In vitro intestinal circadian rhythm studies using colonic tissue are challenging and can be limited by the quantity of tissue available per subject, survive a limited of time in vitro, and complex to analyze due to the heterogeneity of the various intestinal cell types. One exciting and innovative solution is to utilize colonic stem cell-derived organoids [28]. Colon organoids allow for growth of a long-term colonic epithelial organoid cultures from primary human or animal colon tissue without inducing a genetic transformation [29]. A single Lgr5-CBC stem cell or isolated crypts containing these cells can be used to grow three-dimensional colon epithelial organoids for in vitro culture that can last more than 1.5 years [30, 31]. Organoids are able to organize into crypt-like domains and differentiate, providing a more accurate model of cell-cell contacts and communication pathways that coordinate colonic epithelial circadian behaviors in vivo. This self-renewing source of colon epithelial cell types can be used for transfection of DNA or RNA [32], and analyzed by immunohistochemistry-immunofluorescence, gene expression microarray, and mass spectrometry [29]. Organoids may also be used for co-culturing, manipulation of cell fate, and experimental treatments. Per2 luciferase (Per2::Luc) reporter mice [33] have been used in the past to measure ex vivo cell culture circadian rhythms of fibroblasts [34], hepatocytes [35] and significantly in small intestinal epithelium-derived organoids [36]. The circadian rhythmicity of luciferase activity can then be assessed into three primary components: phase shift, period, and amplitude by frequent assessments over multiple 24-hour periods.

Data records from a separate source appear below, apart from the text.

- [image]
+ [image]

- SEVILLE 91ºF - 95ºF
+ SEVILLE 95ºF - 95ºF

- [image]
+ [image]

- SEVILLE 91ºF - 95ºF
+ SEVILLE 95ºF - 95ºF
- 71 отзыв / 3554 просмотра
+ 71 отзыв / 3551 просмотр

We hypothesized that colon organoids derived from environmentally circadian disrupted mice through chronic LD shifting would exhibit the same disrupted circadian rhythm as colon tissue from the same mice. To our knowledge, it has not yet been determined if: 1) colon epithelial organoids derived from Per2:Luc mice also demonstrate a circadian rhythm, and 2) whether colonic organoids maintain the phenotype of the host ex vivo (after 3 weeks in organoid culture) in a chronic environmental model of disrupted circadian rhythm similar to tissue.

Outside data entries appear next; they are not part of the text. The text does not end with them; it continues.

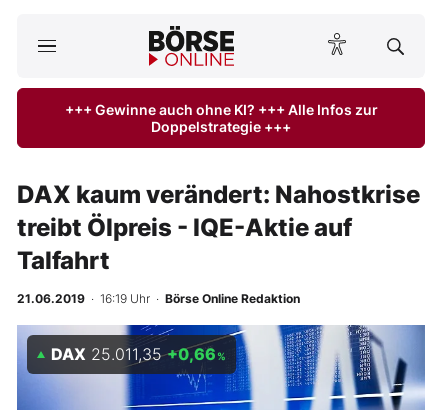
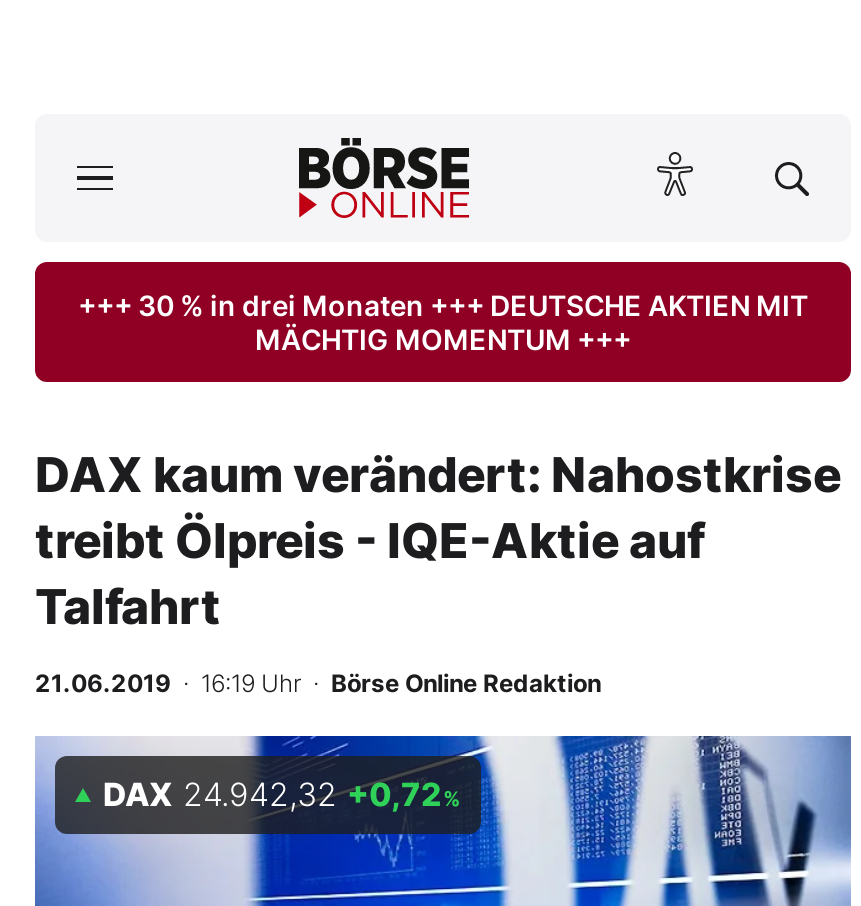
- +++ Gewinne auch ohne KI? +++ Alle Infos zur
- Doppelstrategie +++
+ +++ 30 % in drei Monaten +++ DEUTSCHE AKTIEN MIT
+ MÄCHTIG MOMENTUM +++

- DAX 25.011,35 +0,66%
+ DAX 24.942,32 +0,72%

The aims of this study were to utilize Per2::Luc reporter mice to examine the effects of chronic LD circadian disruption (22 weeks) on colonic tissue circadian rhythmicity and to determine if colonic epithelial organoids derived from circadian disrupted Per2:Luc mice colon tissue maintain the disrupted circadian phenotype of the host. Additionally, we used the Per2::Luc mouse organoid model to investigate if the loss of colonic epithelial AJC markers (ZO-1, E-cadherin) seen with gut leakiness due to LD shifting was maintained in organoids from these mice.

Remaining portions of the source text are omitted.